Author, Historian, Speaker/Lecturer: The Underground Railroad
Henry Robert Burke has been appointed by the Ohio Bicentennial Commission to serve on the Advisory Committee of the Underground Railroad and American Civil War. The Ohio Bicentennial Commission was authorized by the General Assembly and Governor George V. Voinovich to oversee the Bicentennial celebration in the year 2003. It's mission is to involve all Ohioans and provide an enhanced understanding and appreciation of their state's heritage and the accomplishments of its citizens.

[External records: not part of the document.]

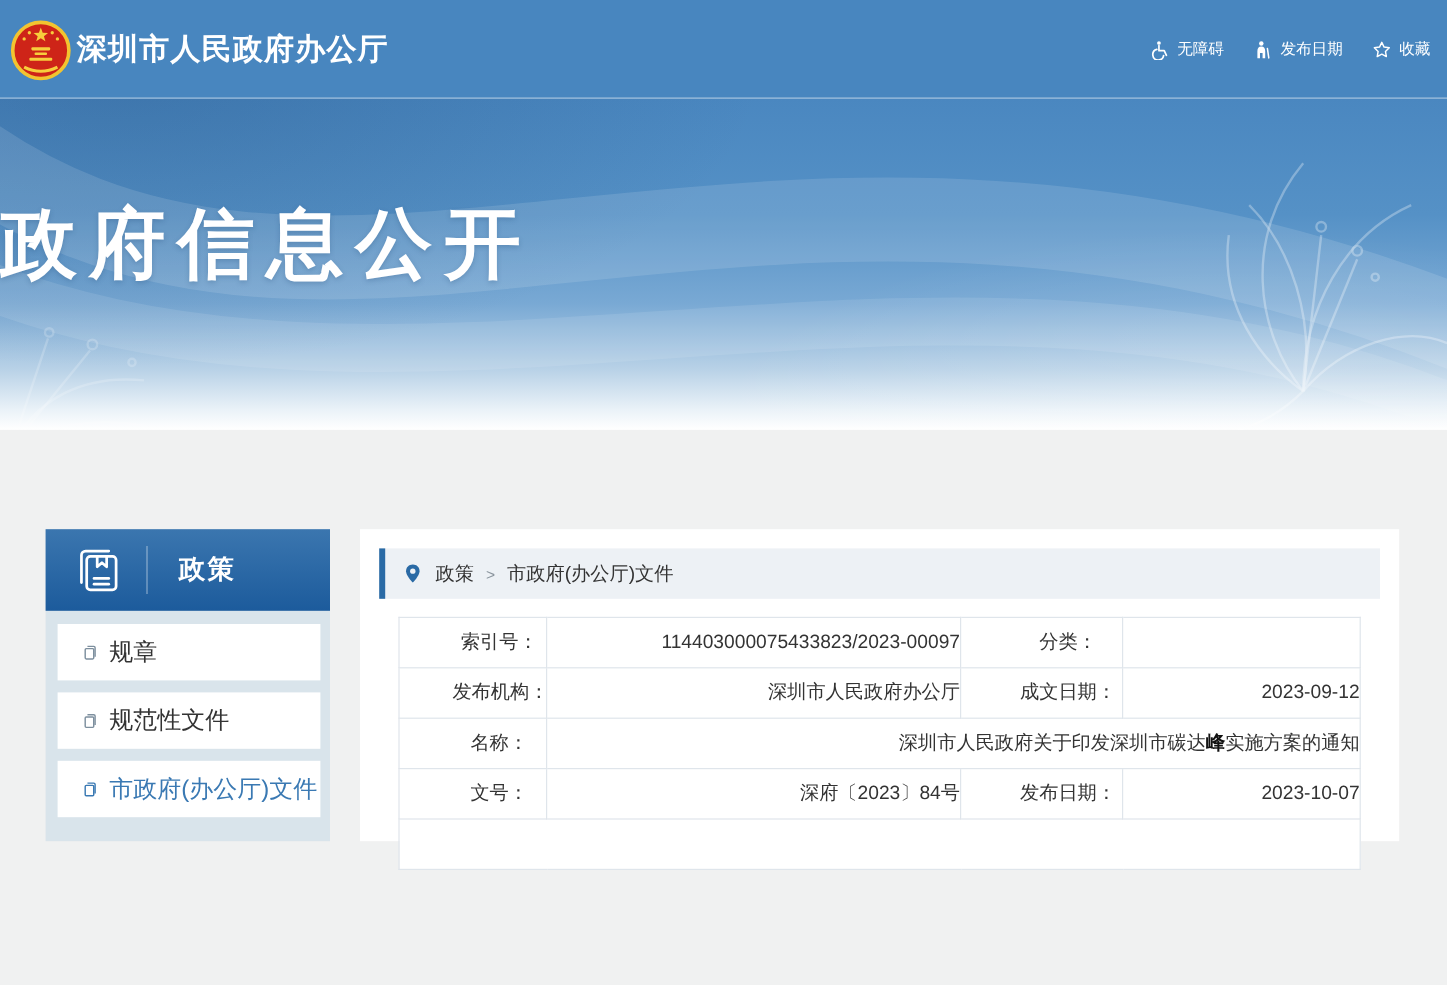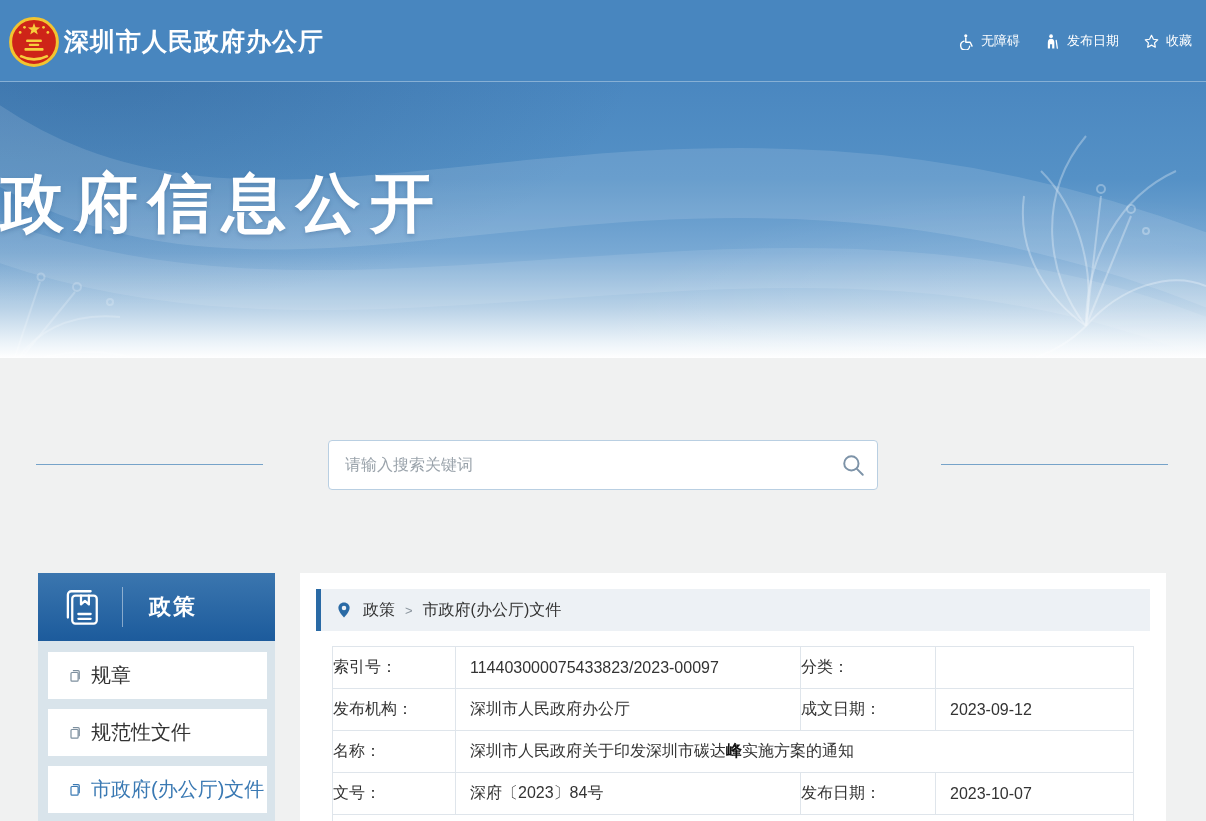"请输入搜索关键词" div.search-row { html: <div> <div></div> <div> <input> <button> <svg> <circle></circle> <path></path> </svg> </button> </div> <div></div> </div> -> none }
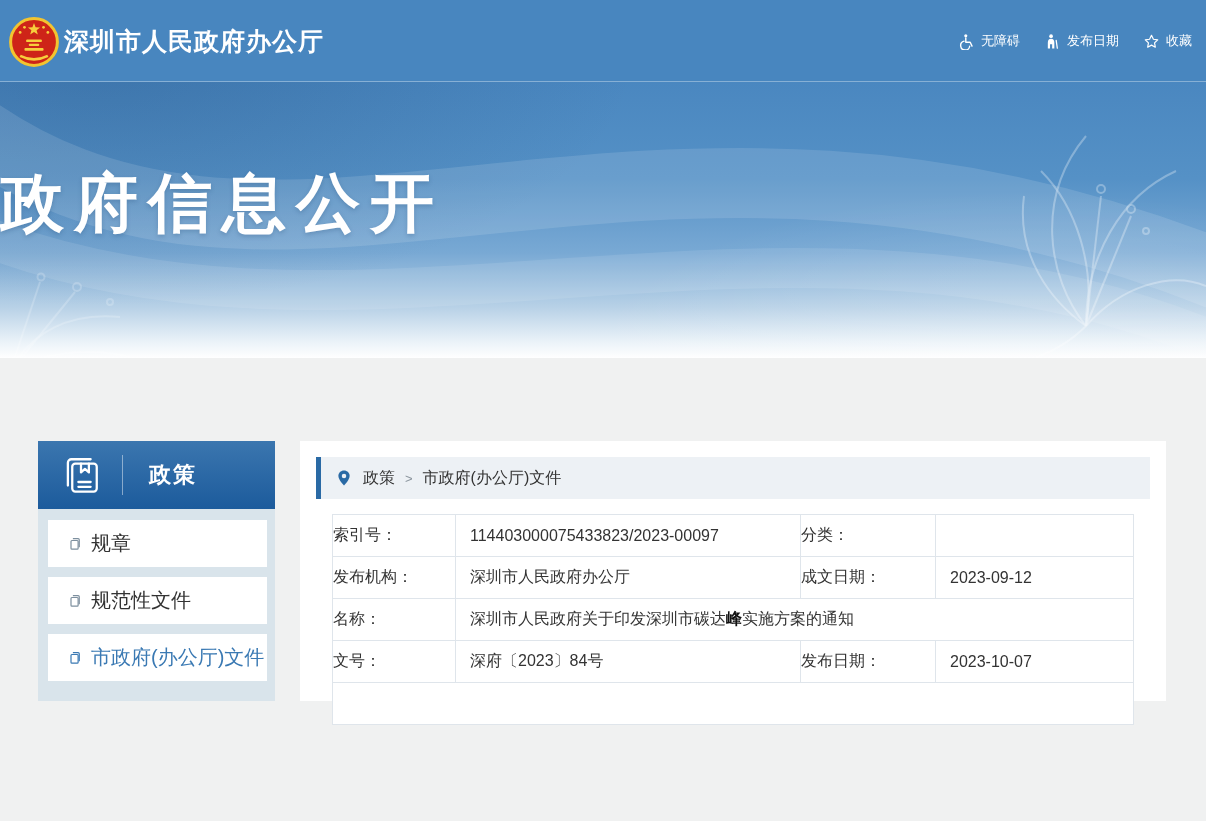"索引号：" .doc-table td.lbl { padding-left: none -> 44px; text-align: left -> center }
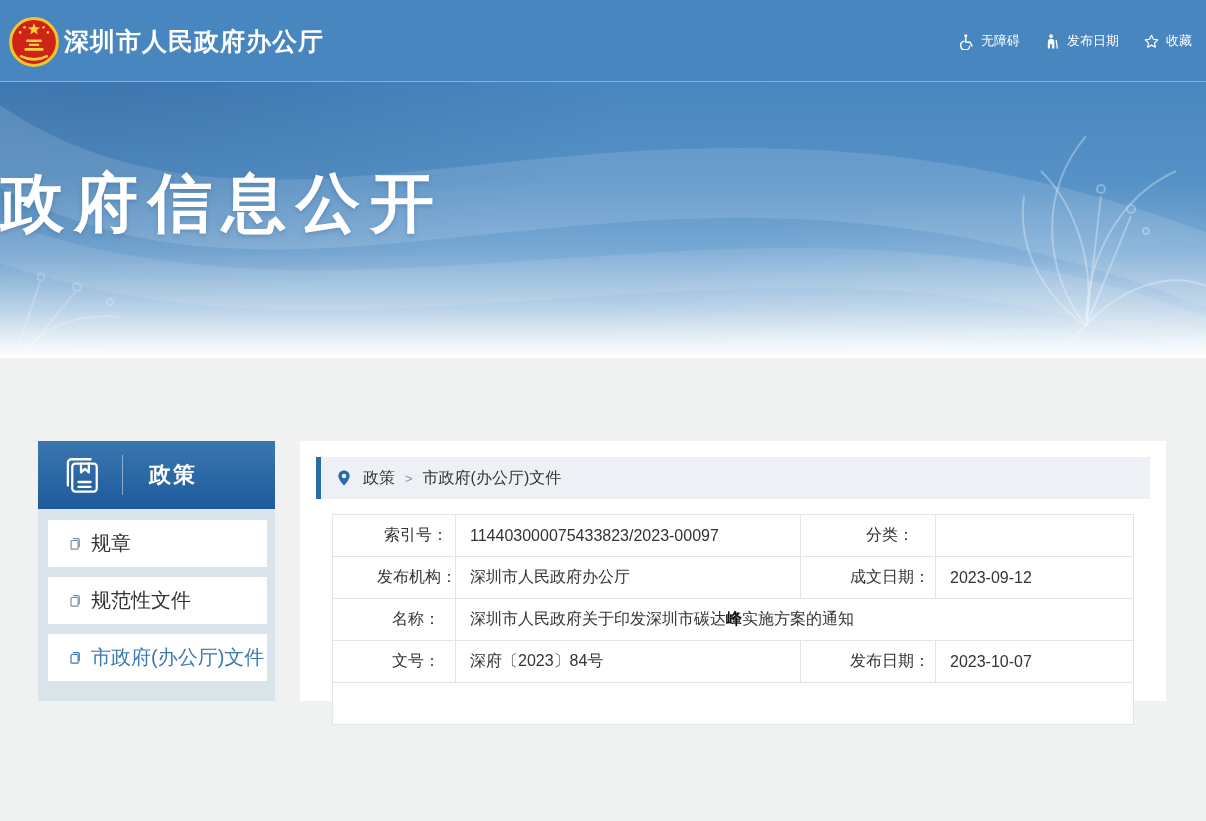"114403000075433823/2023-00097" .doc-table td.val { text-align: left -> right }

Henry Robert Burke is retired and resides in Marietta, Ohio where he has lived for 59 years. His past occupations include: Environmental Engineering Technician, Strip Mine Foreman, and Heavy Equipment Operator. He worked as a mining supervisor along the Ohio River from Mingo Junction in northern Ohio to Proctorville in southern Ohio. Henry was the first certified African American Strip Mine Forman in Ohio. He has spent most of his life learning about and researching the history of the Underground Railroad. A local historian and accomplished writer Mr. Burke has published 3 books to date. "The Escape of Jane", a true story of the Underground Railroad and a woman's escape to freedom with her seven children, crossing the Ohio River near Marietta; "Along The Underground Railroad" a collection of stories about the abolitionist movement and the local history of the Underground Railroad; and his newest book, "Mason-Dixon Line, The Underground Railroad Along the Ohio River" is a comprehensive account of the history of the Underground Railroad.
Mr. Burke's gentle and modest nature immediately delights his audience as he shares the vast amount of information gathered from his documented research. Many years spent in libraries and interviewing descendants of African American slaves, including his own ancestors, have resulted in establishing information that educates, interprets, and preserves the history of the Underground Railroad. From the beginning of the Northwest Territory in 1787 to the end of slavery in 1865, Mr. Burke weaves the tapestry of "The Freedom Trail", the greatest human rights story in America.
A natural storyteller, Henry Burke's style is captivating and entertaining. Moving his audience through emotions of sadness and great joy he guides his listeners through compelling experiences that inspires a new understanding of courageous people, both black and white, who risked their lives for the right of all people to be free.
We congratulate Mr. Burke on his appointment and know that he will work to the best of his ability to promote history especially as it pertains to southeastern Ohio.